Une lettre de Laurent Wauquiez « incite au lynchage » de l’OFB

Laurent Wauquiez et Fabrice Pannekoucke, le président de la Région, s’en prennent à nouveau à l’OFB dans une lettre aux agriculteurs d’Auvergne-Rhône-Alpes. Une étape de plus dans leur guerre contre la police de l’environnement.

En ouvrant son courrier, jeudi 20 février, le sang de Mary Desnos n’a fait qu’un tour. «Toutes les phrases m’ont fait bondir, raconte cette agricultrice de la Drôme. C’est une incitation au lynchage de la part d’un élu, dans un climat déjà explosif.»

L’objet de sa colère est une missive aux allures de diatribe contre l’Office français de la biodiversité (OFB), la police de l’environnement. D’autant plus qu’elle est signée par Fabrice Pannekoucke, président de la Région Auvergne-Rhône-Alpes, et Laurent Wauquiez, en tant que «conseiller spécial» de la Région.

Extrait de la lettre envoyée par Fabrice Pannekoucke et Laurent Wauquiez.

Daté du 7 février, le courrier s’adresse aux agricultrices et agriculteurs d’Auvergne-Rhône-Alpes, victimes, selon les mots des patrons de l’exécutif régional, des méthodes de l’OFB, qualifié de «coalition d’idéologues», qui les «empêche de travailler sereinement» et les accable de «contrôles absurdes». Contacté par Reporterre, le cabinet de Fabrice Pannekoucke n’a pour l’instant pas donné suite à notre demande d’entretien. De son côté, la police de la biodiversité n’a pas souhaité réagir.

Une police de l’environnement sous pression

Créé en 2020, l’OFB compte 3 000 agents, dont 2 000 sur le terrain. Parmi eux, 1 700 inspecteurs de l’environnement sont dotés de pouvoirs de police administrative et judiciaire, afin de faire respecter les lois en ce qui concerne l’usage de pesticides, la pollution de l’eau et le respect des arrêtés sécheresse. Depuis quelques mois, la pression envers cette police de l’environnement est montée d’un cran à la suite des attaques du syndicat agricole majoritaire, la FNSEA, et de la Coordination rurale.

Isabelle Heba, cosécrétaire de la branche biodiversité du syndicat SNEFSU, se dit «abasourdie» par cette lettre. «Chaque année, nous effectuons 3 000 contrôles administratifs pour 400 000 exploitations agricoles.
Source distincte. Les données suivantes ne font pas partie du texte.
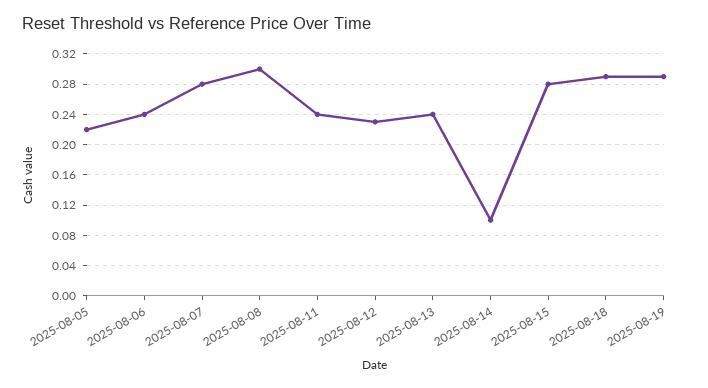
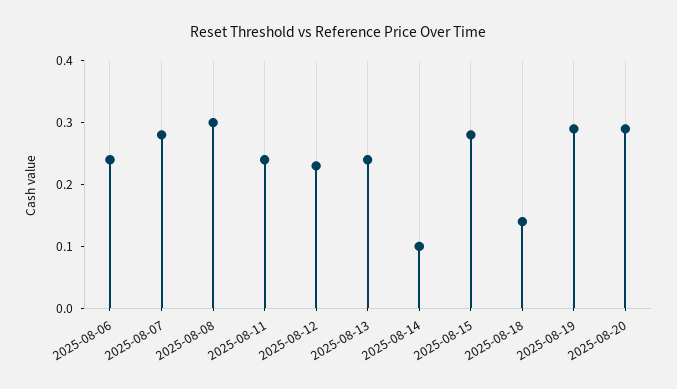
2025-08-05: 0.22 -> none
2025-08-18: 0.29 -> 0.15
2025-08-20: none -> 0.3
C’est moins de 1% des exploitations agricoles françaises. Autrement dit, à ce niveau, une exploitation se voit contrôlée une fois tous les 120 ans», dit-elle à Reporterre.

«On nous reproche de faire respecter les textes de loi que ces mêmes politiques ont voté. C’est ubuesque»

Le courrier assure que «les agriculteurs sont, en réalité, plus durement traités que les trafiquants de drogue», en référence aux propos d’un délégué syndical Snape-FO de l’OFB, qui déclarait sur France Inter à la mi-janvier : «On a le sentiment que ce que veulent les agriculteurs, c’est de ne plus nous voir dans leurs exploitations. C’est du même ordre que si les dealers demandaient aux policiers de ne plus venir dans les cités pour empêcher le deal!»

S’en était suivie une nuée d’intimidations et de dégradations visant les locaux de l’administration publique, dans toute la France. Le Premier ministre, François Bayrou, avait déjà mis le feu aux poudres le 14 janvier dans son grand oral devant l’Assemblée nationale, en accusant les inspecteurs de l’OFB d’humilier les paysans en menant leurs contrôles avec une «arme à la ceinture, dans une ferme déjà mise à cran par la crise». En janvier 2024, alors que la colère du monde agricole battait son plein, le Premier ministre Gabriel Attal avait remis en question le port d’armes des agents de l’OFBlorsqu’ils mènent des missions de police.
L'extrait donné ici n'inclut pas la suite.